* **HOW TO COMPLETE THIS TASK**: From the records below, extract only the lines running from the line with "[261,23,321,38] 238 Views" to the line with "[20,291,99,307] HYB111N012 ->", both lines included, reproducing them exactly.

(Revision comparison data)

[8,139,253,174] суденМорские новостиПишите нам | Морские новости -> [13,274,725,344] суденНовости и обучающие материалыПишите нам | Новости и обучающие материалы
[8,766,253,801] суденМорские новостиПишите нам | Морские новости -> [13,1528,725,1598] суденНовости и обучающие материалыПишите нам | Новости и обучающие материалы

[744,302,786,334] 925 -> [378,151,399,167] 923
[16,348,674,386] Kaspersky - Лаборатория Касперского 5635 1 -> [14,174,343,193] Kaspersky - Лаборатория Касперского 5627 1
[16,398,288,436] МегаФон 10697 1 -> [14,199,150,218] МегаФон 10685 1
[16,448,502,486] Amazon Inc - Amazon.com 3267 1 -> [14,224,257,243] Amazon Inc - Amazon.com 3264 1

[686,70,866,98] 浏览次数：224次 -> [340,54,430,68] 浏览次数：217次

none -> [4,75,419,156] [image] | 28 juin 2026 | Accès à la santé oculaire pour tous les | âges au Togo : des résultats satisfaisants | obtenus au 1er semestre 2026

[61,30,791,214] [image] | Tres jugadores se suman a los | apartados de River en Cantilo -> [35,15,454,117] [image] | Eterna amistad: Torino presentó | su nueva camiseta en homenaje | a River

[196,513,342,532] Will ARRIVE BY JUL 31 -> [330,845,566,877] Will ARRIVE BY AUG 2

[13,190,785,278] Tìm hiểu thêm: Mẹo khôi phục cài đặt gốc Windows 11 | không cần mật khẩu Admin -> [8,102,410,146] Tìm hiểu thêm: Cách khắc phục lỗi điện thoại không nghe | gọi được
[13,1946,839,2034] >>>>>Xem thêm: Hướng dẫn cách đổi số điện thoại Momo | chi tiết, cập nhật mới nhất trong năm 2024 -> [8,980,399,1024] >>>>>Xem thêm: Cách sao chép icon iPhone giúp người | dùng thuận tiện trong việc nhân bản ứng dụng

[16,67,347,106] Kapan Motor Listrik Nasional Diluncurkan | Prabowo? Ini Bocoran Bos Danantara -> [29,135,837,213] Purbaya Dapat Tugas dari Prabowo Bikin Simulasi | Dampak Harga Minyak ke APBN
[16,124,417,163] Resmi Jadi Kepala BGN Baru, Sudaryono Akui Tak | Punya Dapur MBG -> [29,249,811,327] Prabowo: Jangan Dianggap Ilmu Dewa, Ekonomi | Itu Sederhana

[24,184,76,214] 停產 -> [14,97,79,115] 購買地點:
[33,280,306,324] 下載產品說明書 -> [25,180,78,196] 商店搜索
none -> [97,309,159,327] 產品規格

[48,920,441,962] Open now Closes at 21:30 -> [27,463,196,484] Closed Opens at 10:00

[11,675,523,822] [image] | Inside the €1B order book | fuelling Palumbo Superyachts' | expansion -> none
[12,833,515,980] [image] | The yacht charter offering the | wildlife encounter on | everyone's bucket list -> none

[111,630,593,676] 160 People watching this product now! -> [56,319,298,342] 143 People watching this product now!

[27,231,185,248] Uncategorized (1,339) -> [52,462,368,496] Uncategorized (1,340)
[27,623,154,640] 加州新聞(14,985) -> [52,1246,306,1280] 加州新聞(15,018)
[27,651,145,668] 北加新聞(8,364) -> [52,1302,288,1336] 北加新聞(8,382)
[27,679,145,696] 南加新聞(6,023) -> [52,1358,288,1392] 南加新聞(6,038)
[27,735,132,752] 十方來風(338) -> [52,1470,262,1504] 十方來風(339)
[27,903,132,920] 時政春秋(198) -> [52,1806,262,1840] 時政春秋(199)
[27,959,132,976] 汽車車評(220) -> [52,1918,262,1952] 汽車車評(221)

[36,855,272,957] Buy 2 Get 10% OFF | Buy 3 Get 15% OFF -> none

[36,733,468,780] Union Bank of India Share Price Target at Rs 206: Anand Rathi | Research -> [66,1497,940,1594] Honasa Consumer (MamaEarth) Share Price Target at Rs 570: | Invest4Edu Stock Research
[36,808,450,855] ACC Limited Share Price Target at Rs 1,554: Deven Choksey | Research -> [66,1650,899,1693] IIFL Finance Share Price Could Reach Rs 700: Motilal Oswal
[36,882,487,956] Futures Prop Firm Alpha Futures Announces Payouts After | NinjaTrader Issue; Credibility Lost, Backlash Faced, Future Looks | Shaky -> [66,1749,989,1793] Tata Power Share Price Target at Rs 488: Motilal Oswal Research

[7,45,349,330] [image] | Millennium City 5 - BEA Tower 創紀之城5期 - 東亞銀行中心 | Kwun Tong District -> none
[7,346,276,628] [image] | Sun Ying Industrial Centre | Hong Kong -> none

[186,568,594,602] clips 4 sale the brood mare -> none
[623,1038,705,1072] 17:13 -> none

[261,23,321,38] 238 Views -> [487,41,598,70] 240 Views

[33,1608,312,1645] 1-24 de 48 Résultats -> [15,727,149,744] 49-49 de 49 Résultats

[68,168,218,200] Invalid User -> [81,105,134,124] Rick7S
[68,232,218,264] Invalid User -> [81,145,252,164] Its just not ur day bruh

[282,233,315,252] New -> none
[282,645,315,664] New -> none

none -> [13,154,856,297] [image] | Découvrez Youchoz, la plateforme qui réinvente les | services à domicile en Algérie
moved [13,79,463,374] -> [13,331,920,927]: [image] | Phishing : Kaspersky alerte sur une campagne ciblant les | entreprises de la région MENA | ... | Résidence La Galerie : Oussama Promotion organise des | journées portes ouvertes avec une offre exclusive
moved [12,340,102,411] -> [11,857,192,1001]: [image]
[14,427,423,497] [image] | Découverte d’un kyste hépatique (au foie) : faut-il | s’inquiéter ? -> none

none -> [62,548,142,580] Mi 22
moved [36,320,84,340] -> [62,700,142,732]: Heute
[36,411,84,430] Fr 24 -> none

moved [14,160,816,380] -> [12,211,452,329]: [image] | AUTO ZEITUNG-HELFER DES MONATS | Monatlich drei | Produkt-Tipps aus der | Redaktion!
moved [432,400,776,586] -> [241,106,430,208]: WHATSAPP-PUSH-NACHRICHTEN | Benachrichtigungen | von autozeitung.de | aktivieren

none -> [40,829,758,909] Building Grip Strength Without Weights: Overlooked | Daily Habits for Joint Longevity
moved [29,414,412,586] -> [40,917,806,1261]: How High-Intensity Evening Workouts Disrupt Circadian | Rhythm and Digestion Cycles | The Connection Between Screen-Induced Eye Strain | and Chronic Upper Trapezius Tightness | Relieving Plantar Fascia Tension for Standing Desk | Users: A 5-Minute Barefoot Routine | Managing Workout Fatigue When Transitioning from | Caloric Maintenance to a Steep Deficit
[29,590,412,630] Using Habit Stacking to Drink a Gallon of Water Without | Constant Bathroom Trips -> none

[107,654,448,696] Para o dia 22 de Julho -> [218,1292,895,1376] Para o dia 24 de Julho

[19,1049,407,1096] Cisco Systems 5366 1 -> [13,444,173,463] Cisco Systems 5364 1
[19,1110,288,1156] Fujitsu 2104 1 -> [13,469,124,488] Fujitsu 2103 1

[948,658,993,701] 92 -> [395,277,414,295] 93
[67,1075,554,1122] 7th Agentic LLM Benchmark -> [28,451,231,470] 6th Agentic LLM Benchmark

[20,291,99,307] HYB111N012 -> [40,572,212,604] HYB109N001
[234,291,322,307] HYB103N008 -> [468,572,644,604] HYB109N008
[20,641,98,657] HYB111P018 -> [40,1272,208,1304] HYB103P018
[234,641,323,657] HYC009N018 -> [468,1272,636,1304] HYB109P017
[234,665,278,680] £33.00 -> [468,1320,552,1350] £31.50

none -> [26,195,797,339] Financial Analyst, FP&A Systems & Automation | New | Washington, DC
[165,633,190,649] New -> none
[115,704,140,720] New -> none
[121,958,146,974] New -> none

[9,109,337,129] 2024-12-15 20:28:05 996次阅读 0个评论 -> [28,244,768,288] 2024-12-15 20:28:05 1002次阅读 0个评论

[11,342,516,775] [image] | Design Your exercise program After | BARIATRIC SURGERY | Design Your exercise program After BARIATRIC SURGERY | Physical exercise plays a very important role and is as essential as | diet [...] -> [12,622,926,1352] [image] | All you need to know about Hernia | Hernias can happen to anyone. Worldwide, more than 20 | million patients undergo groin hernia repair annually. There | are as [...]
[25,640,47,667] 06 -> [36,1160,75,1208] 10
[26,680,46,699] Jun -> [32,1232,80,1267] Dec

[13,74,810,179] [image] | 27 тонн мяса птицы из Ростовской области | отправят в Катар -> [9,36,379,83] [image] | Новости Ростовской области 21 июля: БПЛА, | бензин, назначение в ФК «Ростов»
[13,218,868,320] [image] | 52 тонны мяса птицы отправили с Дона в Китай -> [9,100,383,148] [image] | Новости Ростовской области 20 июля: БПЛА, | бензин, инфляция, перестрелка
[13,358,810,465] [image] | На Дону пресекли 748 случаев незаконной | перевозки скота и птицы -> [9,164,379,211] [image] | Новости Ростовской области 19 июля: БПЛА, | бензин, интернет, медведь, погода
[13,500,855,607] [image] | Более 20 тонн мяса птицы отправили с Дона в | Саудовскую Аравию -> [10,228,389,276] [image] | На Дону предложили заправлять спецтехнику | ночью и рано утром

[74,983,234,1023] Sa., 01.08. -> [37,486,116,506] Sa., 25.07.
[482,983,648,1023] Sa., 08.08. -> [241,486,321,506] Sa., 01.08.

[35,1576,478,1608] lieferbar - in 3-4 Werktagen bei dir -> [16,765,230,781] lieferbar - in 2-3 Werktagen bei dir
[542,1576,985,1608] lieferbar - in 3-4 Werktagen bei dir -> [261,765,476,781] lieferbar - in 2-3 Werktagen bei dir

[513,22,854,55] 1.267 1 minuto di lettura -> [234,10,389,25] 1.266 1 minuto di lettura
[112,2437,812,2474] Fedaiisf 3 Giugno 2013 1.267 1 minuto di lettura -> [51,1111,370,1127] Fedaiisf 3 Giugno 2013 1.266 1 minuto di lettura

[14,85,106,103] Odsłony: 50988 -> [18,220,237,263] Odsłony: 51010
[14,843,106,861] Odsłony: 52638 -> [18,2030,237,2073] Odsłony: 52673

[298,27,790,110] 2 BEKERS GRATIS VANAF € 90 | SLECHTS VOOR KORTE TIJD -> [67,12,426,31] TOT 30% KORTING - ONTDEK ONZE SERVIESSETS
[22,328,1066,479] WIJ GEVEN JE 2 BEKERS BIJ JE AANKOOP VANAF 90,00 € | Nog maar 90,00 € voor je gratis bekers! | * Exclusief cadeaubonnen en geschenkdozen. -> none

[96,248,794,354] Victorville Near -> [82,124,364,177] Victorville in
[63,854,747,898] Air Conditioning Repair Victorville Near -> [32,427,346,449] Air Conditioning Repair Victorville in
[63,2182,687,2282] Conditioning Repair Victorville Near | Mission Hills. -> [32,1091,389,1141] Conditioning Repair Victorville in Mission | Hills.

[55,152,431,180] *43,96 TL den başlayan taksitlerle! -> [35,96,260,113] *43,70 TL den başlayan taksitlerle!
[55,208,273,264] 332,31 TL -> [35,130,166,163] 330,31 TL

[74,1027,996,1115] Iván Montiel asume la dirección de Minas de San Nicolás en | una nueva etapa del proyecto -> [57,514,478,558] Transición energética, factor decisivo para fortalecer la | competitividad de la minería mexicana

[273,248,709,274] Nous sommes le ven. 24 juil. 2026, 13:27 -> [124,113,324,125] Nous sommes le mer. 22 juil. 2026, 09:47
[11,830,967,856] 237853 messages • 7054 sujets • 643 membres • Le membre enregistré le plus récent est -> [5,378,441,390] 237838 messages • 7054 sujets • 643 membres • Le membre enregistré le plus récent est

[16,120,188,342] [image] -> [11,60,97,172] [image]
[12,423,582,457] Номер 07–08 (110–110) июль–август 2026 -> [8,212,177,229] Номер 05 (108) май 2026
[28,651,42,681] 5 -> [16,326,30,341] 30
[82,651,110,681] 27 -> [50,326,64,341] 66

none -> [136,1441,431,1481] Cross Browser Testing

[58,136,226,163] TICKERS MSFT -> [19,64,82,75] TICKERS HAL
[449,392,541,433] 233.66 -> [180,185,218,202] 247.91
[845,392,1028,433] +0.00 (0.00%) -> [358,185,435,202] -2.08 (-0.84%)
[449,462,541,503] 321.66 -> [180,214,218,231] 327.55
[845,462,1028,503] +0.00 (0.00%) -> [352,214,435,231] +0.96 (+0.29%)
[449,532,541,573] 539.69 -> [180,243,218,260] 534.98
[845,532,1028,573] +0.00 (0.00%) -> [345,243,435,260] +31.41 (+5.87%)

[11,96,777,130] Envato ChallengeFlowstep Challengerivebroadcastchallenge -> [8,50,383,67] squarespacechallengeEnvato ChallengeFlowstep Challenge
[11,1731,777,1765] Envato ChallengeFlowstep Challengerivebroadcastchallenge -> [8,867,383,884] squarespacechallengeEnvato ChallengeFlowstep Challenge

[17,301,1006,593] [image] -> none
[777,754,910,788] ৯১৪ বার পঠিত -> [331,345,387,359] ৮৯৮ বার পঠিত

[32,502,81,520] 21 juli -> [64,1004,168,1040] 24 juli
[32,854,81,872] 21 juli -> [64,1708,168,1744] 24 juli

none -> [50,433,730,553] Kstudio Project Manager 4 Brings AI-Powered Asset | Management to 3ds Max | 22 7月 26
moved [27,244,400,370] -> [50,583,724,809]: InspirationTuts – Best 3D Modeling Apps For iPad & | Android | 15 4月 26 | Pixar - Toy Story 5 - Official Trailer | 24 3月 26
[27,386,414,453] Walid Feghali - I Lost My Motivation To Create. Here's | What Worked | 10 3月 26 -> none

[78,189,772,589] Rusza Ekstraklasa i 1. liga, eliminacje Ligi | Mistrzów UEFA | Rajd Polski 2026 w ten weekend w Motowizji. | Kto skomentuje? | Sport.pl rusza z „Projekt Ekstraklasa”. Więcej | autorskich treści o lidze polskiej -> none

* **RESPONSE TO THIS TASK**:
[261,23,321,38] 238 Views -> [487,41,598,70] 240 Views

[33,1608,312,1645] 1-24 de 48 Résultats -> [15,727,149,744] 49-49 de 49 Résultats

[68,168,218,200] Invalid User -> [81,105,134,124] Rick7S
[68,232,218,264] Invalid User -> [81,145,252,164] Its just not ur day bruh

[282,233,315,252] New -> none
[282,645,315,664] New -> none

none -> [13,154,856,297] [image] | Découvrez Youchoz, la plateforme qui réinvente les | services à domicile en Algérie
moved [13,79,463,374] -> [13,331,920,927]: [image] | Phishing : Kaspersky alerte sur une campagne ciblant les | entreprises de la région MENA | ... | Résidence La Galerie : Oussama Promotion organise des | journées portes ouvertes avec une offre exclusive
moved [12,340,102,411] -> [11,857,192,1001]: [image]
[14,427,423,497] [image] | Découverte d’un kyste hépatique (au foie) : faut-il | s’inquiéter ? -> none

none -> [62,548,142,580] Mi 22
moved [36,320,84,340] -> [62,700,142,732]: Heute
[36,411,84,430] Fr 24 -> none

moved [14,160,816,380] -> [12,211,452,329]: [image] | AUTO ZEITUNG-HELFER DES MONATS | Monatlich drei | Produkt-Tipps aus der | Redaktion!
moved [432,400,776,586] -> [241,106,430,208]: WHATSAPP-PUSH-NACHRICHTEN | Benachrichtigungen | von autozeitung.de | aktivieren

none -> [40,829,758,909] Building Grip Strength Without Weights: Overlooked | Daily Habits for Joint Longevity
moved [29,414,412,586] -> [40,917,806,1261]: How High-Intensity Evening Workouts Disrupt Circadian | Rhythm and Digestion Cycles | The Connection Between Screen-Induced Eye Strain | and Chronic Upper Trapezius Tightness | Relieving Plantar Fascia Tension for Standing Desk | Users: A 5-Minute Barefoot Routine | Managing Workout Fatigue When Transitioning from | Caloric Maintenance to a Steep Deficit
[29,590,412,630] Using Habit Stacking to Drink a Gallon of Water Without | Constant Bathroom Trips -> none

[107,654,448,696] Para o dia 22 de Julho -> [218,1292,895,1376] Para o dia 24 de Julho

[19,1049,407,1096] Cisco Systems 5366 1 -> [13,444,173,463] Cisco Systems 5364 1
[19,1110,288,1156] Fujitsu 2104 1 -> [13,469,124,488] Fujitsu 2103 1

[948,658,993,701] 92 -> [395,277,414,295] 93
[67,1075,554,1122] 7th Agentic LLM Benchmark -> [28,451,231,470] 6th Agentic LLM Benchmark

[20,291,99,307] HYB111N012 -> [40,572,212,604] HYB109N001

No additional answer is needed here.